Location: Meybod, Yazd
Transport: Depends on Numbers (Private car, Van, Bus)
Note: For more than 9 persons, please send an inquiry.
Departure point: Tour departs from all hotels in Yazd.
Departure time: 08.00 AM
Hotel pickups commence approximately 10 minutes prior to this time, exact pickup time will be advised on reconfirmation.
Duration: 09 Hours (approx.)
Return details: Returns to original departure point.
What You Can Expect
About 52 km north of Yazd, Meybod is a sprawling mud-brick town that is at least 1800 years old. Several sites of interest are dotted around the town center, chief of which is the town's ancient fortress. Those on a whirlwind tour are rushed around the sights in under an hour but the characterful town deserves a more leisurely visit.
The Pir-e-Sabz fire temple forms the main focus of interest at Chak Chak. Source of the drops of water after which this pilgrimage site is named, the temple is reached via 230 steps and it is worth making the ascent to appreciate the isolation that marks this spot. The entrance of the cave, where an eternal flame is kept alight, is decorated with a brass door embossed with the likeness of Zoroaster. The whole site is off limits during the annual festival in June.
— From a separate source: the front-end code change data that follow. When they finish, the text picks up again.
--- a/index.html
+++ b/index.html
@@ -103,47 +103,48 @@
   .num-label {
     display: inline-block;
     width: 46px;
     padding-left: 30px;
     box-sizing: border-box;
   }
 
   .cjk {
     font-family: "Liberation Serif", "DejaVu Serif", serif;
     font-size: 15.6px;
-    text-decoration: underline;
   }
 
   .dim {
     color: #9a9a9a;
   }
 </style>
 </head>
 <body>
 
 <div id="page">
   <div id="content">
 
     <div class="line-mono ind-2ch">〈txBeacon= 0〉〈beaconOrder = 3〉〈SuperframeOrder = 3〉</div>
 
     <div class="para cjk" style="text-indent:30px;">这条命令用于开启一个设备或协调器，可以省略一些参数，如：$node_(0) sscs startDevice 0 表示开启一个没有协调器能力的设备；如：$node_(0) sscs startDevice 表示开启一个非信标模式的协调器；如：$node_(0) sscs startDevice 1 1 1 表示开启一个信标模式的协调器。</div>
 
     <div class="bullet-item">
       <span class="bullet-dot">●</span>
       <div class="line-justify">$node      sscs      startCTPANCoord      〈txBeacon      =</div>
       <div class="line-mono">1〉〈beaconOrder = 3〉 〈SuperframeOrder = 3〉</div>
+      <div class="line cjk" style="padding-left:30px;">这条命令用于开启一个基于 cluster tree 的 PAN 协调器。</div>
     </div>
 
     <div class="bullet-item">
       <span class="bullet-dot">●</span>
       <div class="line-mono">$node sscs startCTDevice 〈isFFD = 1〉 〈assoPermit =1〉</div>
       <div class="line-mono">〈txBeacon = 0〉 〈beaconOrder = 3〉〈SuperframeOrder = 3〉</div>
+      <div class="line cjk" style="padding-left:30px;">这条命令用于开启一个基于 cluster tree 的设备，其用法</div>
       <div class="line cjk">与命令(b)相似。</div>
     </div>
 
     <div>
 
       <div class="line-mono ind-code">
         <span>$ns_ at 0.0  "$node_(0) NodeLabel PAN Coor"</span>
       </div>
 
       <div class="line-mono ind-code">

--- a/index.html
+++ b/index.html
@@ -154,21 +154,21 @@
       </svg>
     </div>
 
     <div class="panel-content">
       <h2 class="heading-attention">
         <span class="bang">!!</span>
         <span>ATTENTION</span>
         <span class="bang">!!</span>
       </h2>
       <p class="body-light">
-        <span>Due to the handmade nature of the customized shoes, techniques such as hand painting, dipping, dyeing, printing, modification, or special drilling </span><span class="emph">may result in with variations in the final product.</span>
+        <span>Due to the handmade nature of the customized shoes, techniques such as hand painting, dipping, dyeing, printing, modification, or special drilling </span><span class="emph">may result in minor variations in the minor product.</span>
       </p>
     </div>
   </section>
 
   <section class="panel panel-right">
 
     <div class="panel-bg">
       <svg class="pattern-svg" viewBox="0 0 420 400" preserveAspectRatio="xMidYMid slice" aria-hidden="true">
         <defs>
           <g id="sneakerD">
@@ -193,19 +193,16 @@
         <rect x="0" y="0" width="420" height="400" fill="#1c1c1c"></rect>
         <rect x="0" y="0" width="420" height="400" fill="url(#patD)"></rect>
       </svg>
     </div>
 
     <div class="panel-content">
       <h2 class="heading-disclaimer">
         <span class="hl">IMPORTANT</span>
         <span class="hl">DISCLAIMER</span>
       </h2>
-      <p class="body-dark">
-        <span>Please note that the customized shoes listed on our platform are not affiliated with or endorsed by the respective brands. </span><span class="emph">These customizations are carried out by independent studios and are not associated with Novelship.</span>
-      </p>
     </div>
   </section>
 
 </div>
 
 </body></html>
The all-but-deserted mud-brick village of Kharanaq (Kharanagh) is crumbling back into the valley out of which it emerged over 1000 years ago. What remains in this ghost town, 70km north of Yazd, is a Qajar-era mosque, a cylindrical 17th-century shaking minaret and a caravanserai (closed at the time of research), near the entrance of the village. Although these structures have been restored, many of the surrounding buildings are in various states of ruin so it's helpful to have a guide who can navigate a safe pathway to the highlights.
Adding to the endless rustic beauties of Meybod, Yazd, the Pigeon Tower (dovecote), kabutar khaneh in Persian, is a splendid functioning structure left over from the Qajar Dynasty, for all tourists and travelers to see.
In the center of Meybod, crumbling Narin castle rises imposingly above the town that has grown up around it. Revealing three layers of construction, the oldest foundations suggest some kind of settlement was built here as early as 4000 BC. Legend has it that the castle belonged to King Solomon and was built by jinns (spirits), but whatever the original provenance of the castle's foundations, most of what can be seen today dates from the Sassanian era.